It’s a unique-to-Canada status worthy of “the most beautiful building on campus.”
As of last month, Western’s McIntosh Gallery is the nation’s first building to be certified under the new, more stringent green building guidelines, LEED NC-2009. The building was certified officially on Oct. 9.
“Isn’t it quite an achievement that one of our most historic buildings on campus can attain a LEED Silver certification on the renovations,” said Gitta Kulczycki, vice-president (resources and operations). “It is great news and continues to mark our commitment to sustainability.”
Leading up to its renovation, the gallery had its issues – temperature and humidity controls, important to the display of art, were temperamental at best; a long-standing problem of drafty doors; and leaky windows.
“Basically, it’s a 70-year-old building with 70-year-old building issues,” said James Patten, McIntosh director. “So that’s no surprise. But we still have the most beautiful building on campus.”
Federal and provincial government funding requires strict controls for the display of art.
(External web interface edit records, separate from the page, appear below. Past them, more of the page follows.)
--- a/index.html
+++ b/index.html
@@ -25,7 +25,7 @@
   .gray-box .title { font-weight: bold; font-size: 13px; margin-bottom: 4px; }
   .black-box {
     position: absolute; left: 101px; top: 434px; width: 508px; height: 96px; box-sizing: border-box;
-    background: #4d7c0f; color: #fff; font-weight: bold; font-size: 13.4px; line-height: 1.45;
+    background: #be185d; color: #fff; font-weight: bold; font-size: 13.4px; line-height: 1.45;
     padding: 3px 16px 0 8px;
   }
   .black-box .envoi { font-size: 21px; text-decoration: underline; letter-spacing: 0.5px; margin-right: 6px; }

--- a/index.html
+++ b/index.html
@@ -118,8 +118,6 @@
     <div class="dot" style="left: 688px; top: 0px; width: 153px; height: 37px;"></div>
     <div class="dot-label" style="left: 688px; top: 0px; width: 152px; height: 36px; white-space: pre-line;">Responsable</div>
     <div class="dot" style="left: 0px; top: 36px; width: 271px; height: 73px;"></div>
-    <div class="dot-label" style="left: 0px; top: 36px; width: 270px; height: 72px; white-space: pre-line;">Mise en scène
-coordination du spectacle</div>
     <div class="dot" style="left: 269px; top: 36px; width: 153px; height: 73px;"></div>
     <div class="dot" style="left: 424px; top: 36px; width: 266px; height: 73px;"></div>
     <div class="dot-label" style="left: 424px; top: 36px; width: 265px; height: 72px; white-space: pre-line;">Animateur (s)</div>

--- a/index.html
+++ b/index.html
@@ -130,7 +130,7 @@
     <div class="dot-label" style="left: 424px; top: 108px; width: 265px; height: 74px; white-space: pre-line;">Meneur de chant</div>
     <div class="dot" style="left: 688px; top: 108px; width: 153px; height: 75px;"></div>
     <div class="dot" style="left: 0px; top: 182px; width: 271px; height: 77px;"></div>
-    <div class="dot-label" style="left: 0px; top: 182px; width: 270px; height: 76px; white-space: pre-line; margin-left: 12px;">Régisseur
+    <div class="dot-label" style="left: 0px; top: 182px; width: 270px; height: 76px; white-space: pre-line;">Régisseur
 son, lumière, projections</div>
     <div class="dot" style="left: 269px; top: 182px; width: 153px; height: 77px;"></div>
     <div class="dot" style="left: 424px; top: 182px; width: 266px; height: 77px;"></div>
So in response to the issues, Western started the renovation process in 2009, and culminated the paperwork last month.
The McIntosh Gallery was “typical for campus,” said Randy Van Straaten, Facilities Management, sustainability and energy engineer. The campus boasts many “beautiful buildings,” each with their own challenges. For instance, the gallery’s tight spaces for mechanical systems are fairly common across campus.
For the McIntosh renovation, energy efficiency was key. The building’s windows were replaced with high-performance double- and triple-glazed windows. Sensors were installed to control lights and ventilation. And it’s now only the second gallery in the country with LED lighting.
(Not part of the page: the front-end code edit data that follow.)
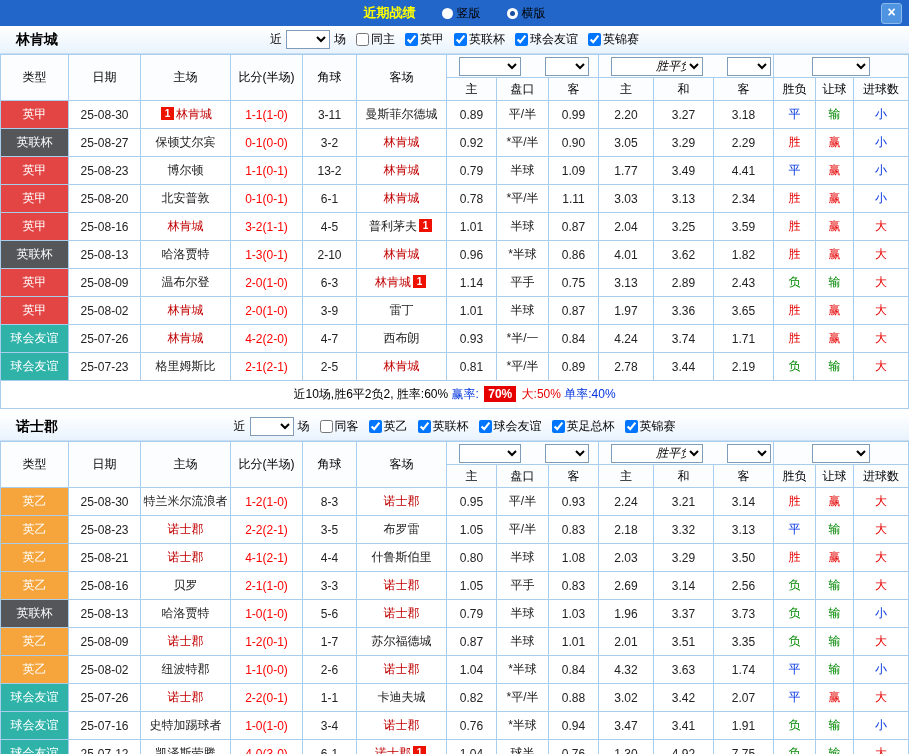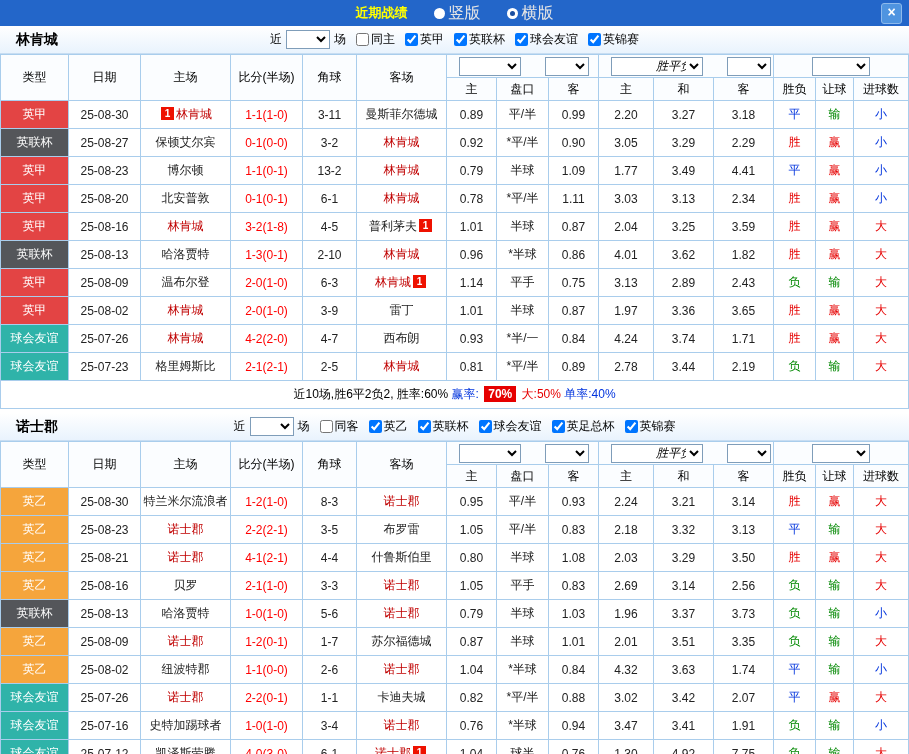--- a/index.html
+++ b/index.html
@@ -8,7 +8,7 @@
   .titlebar{height:26px;background:#2366c9;position:relative;display:flex;align-items:center;
     justify-content:center;gap:26px;}
   .tb-title{color:#ffff00;font-weight:bold;font-size:13px;}
-  .tb-radio{color:#e5e5e5;font-size:16px;display:flex;align-items:center;gap:4px;cursor:pointer;}
+  .tb-radio{color:#000000;font-size:12px;display:flex;align-items:center;gap:4px;cursor:pointer;}
   .radio{width:11px;height:11px;border-radius:50%;background:#fff;display:inline-block;position:relative;}
   .radio.sel::after{content:"";position:absolute;left:3px;top:3px;width:5px;height:5px;border-radius:50%;background:#1b4fa0;}
   .tb-close{position:absolute;right:7px;top:3px;width:19px;height:19px;background:#4f94e0;

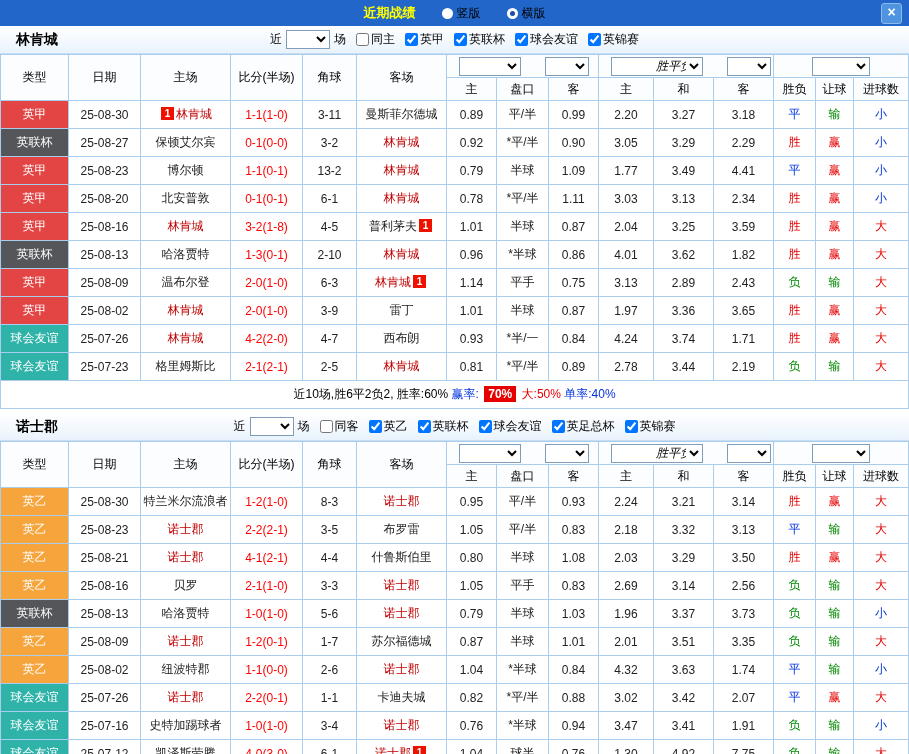--- a/index.html
+++ b/index.html
@@ -203,7 +203,7 @@
       <td class="lg lg-red">英甲</td>
       <td>25-08-16</td>
       <td><span class="team-hl">林肯城</span></td>
-      <td class="score">3-2(1-8)</td>
+      <td class="score">3-2(1-1)</td>
       <td>4-5</td>
       <td><span class="">普利茅夫</span><span class="rc">1</span></td>
       <td>1.01</td>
“With regular light bulbs, they change colours over time. So you would be showing under several different colours – including brown,” Patten said, noting the aesthetic benefits that came with the environmental. “Now they are consistently white, a beautiful white.
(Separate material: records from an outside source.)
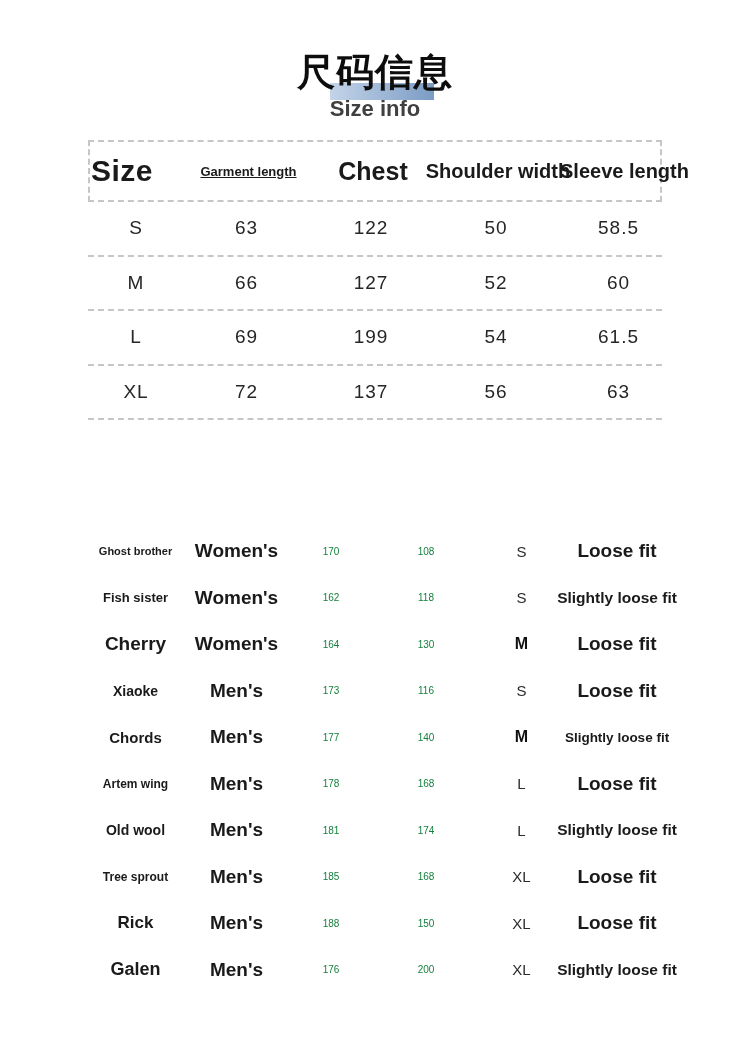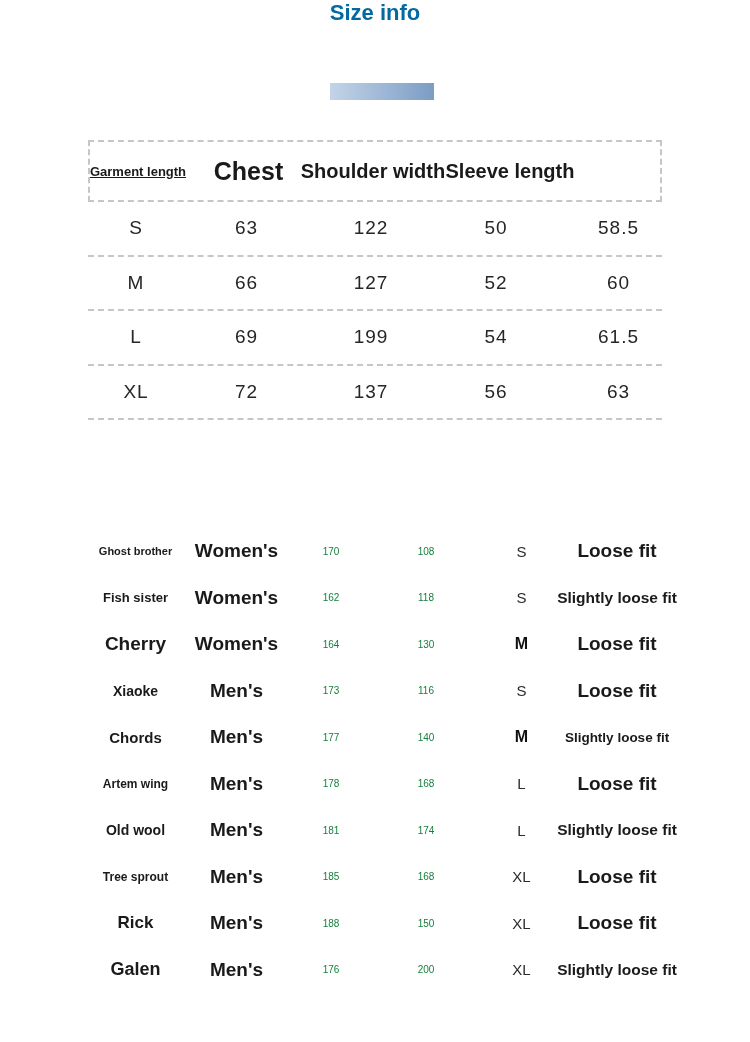--- a/index.html
+++ b/index.html
@@ -73,6 +73,7 @@
 
   <div class="hdr">
     <span class="title-highlight" style="background: linear-gradient(90deg, rgb(195, 212, 232), rgb(123, 156, 196));"></span>
+    <h1 class="cn-title">尺码信息</h1>
     <div class="en-title">Size info</div>
   </div>
 

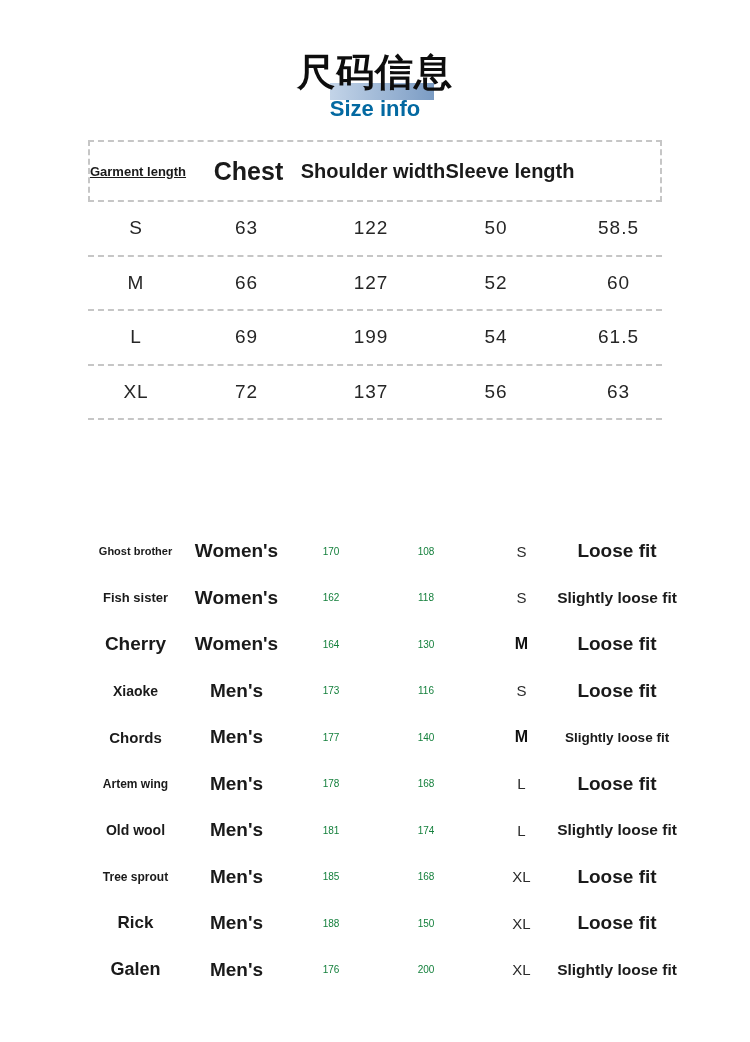--- a/index.html
+++ b/index.html
@@ -12,7 +12,7 @@
   .cn-title { position:relative; z-index:1; margin:48px 0 0 0; font-size:38px; line-height:48px;
               font-weight:700; letter-spacing:1px; color:#0d0d0d; }
   .en-title { position:relative; z-index:1; margin-top:0; font-size:22px; line-height:26px;
-              font-weight:600; color:#0369a1; }
+              font-weight:600; color:#404040; }
 
   
   .t1 { position:absolute; left:88px; top:140px; width:574px; }

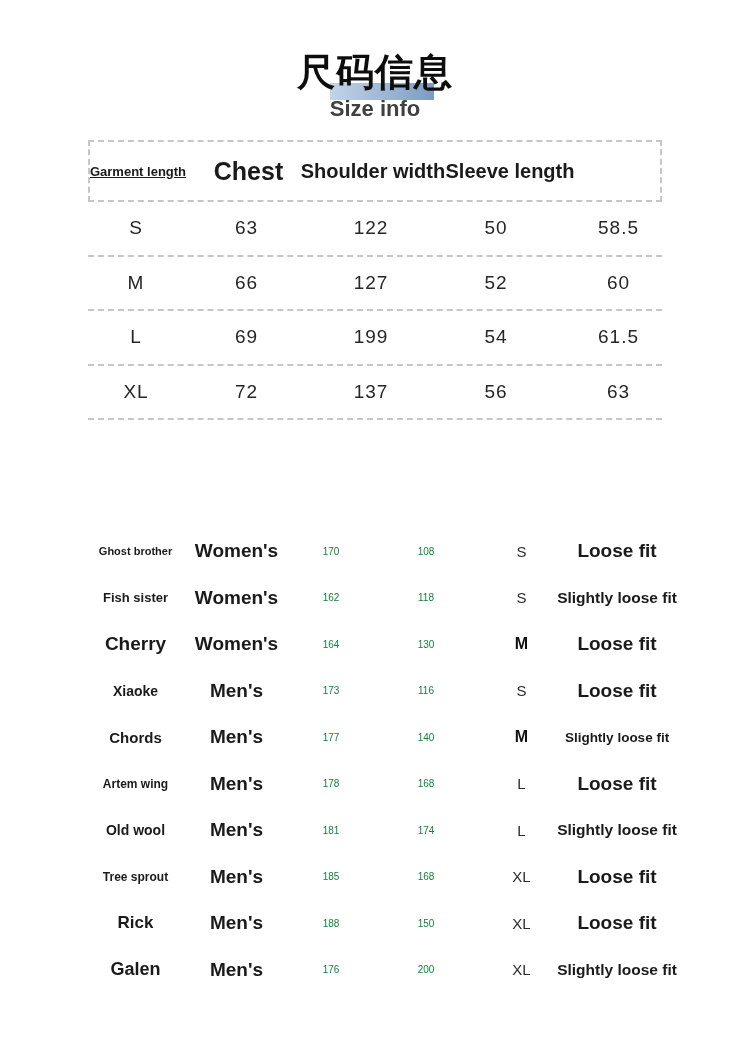--- a/index.html
+++ b/index.html
@@ -79,6 +79,7 @@
 
   <div class="t1">
     <div class="t1-head">
+      <div class="cell c0">Size</div>
       <div class="cell c1">Garment length</div>
       <div class="cell c2">Chest</div>
       <div class="cell c3">Shoulder width</div>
“I tell all my colleagues you have to switch.”
The renovation efforts also inspired McIntosh staff to develop some of their own green initiatives – like targeting paper use to using only locally sourced walnut frames for art.
Developed by the U.S. Green Building Council in 1988, Leadership in Energy and Environmental Design (LEED) is a rating system for the design, construction and operation of green buildings.
In 2003, the Canada Green Building Council created LEED Canada-NC 1.0, which was based upon LEED-NC 2.0 in the United States. Canada updated its standards on June 21, 2010 to LEED Canada NC-2009.
Until now, no building in Canada had achieved LEED Canada NC-2009.
The LEED Canada NC rating system applies to new construction and major renovations of commercial and institutional buildings. It also applies to retail, mid- and high-rise multi-unit residential buildings (MURBs), public assembly buildings, manufacturing plants and other types of buildings.
The latest version ups the requirements in many areas. For instance, the new system re-weights credits so the number of points that may be earned for each credit has been re-evaluated using a more scientific approach, resulting in greater emphasis on preventing climate change. It’s all about setting a higher bar for development, Van Straaten said.
Now, the McIntosh renovation has paved the way for others across campus.
“Getting ahead of the system and being the first one to get this certification, lets us do a good job planning for future projects,” Van Straten said. “There is always uncertainty operating under new certifications. This project allowed us to ease some of that uncertainty.
“We really wanted to get an in-depth understanding of how it (the new requirements) work – the costs, how different practices lined up with what LEED was expecting. It’s difficult to capture the complexities of these buildings without really going through them.
“Now we have and have a better understanding.”
The McIntosh Gallery will not be the last on campus to shoot for LEED NC-2009. Western’s new residence as well as the Family Medicine building will target the new standards as well.